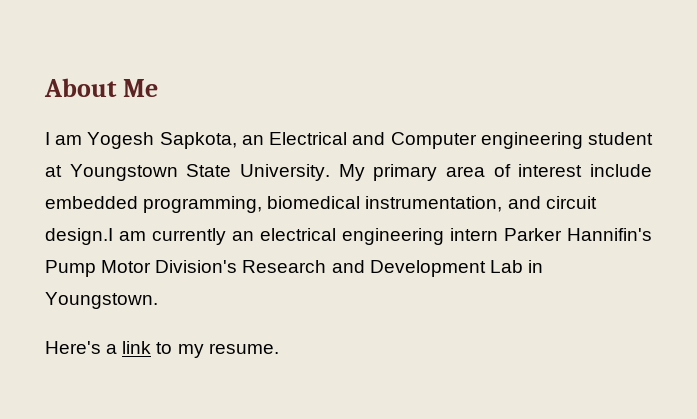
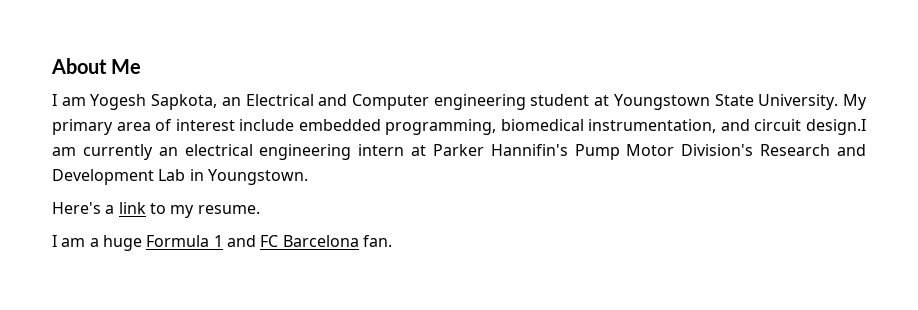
- My primary area of interest include embedded programming, biomedical instrumentation, and circuit design.I am currently an electrical engineering intern Parker Hannifin's Pump Motor Division's Research and Development Lab in Youngstown.
+ My primary area of interest include embedded programming, biomedical instrumentation, and circuit design.I am currently an electrical engineering intern at Parker Hannifin's Pump Motor Division's Research and Development Lab in Youngstown.
+ I am a huge Formula 1 and FC Barcelona fan.

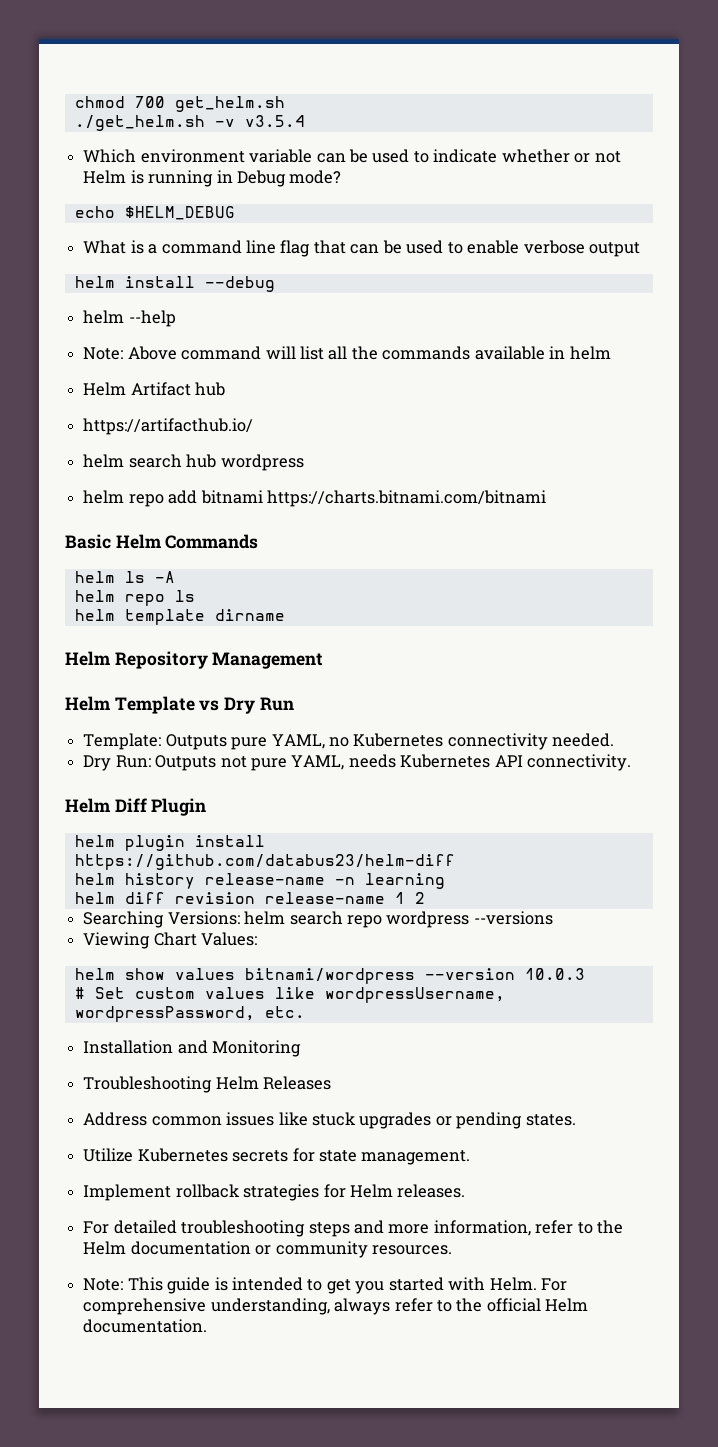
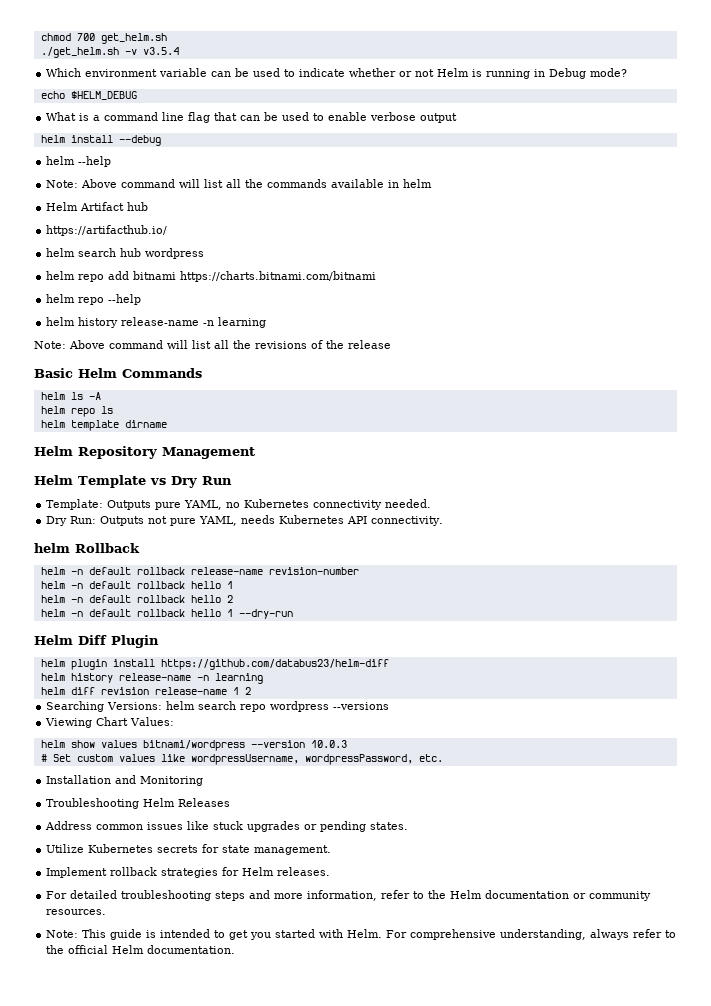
+ helm repo --help
+ helm history release-name -n learning
+ Note: Above command will list all the revisions of the release
+ helm Rollback
+ helm -n default rollback release-name revision-number
+ helm -n default rollback hello 1
+ helm -n default rollback hello 2
+ helm -n default rollback hello 1 --dry-run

────

* **What you are asked to do**
Report every line of the material above in which "default" appears.

* **Task response**
+ helm -n default rollback release-name revision-number
+ helm -n default rollback hello 1
+ helm -n default rollback hello 2
+ helm -n default rollback hello 1 --dry-run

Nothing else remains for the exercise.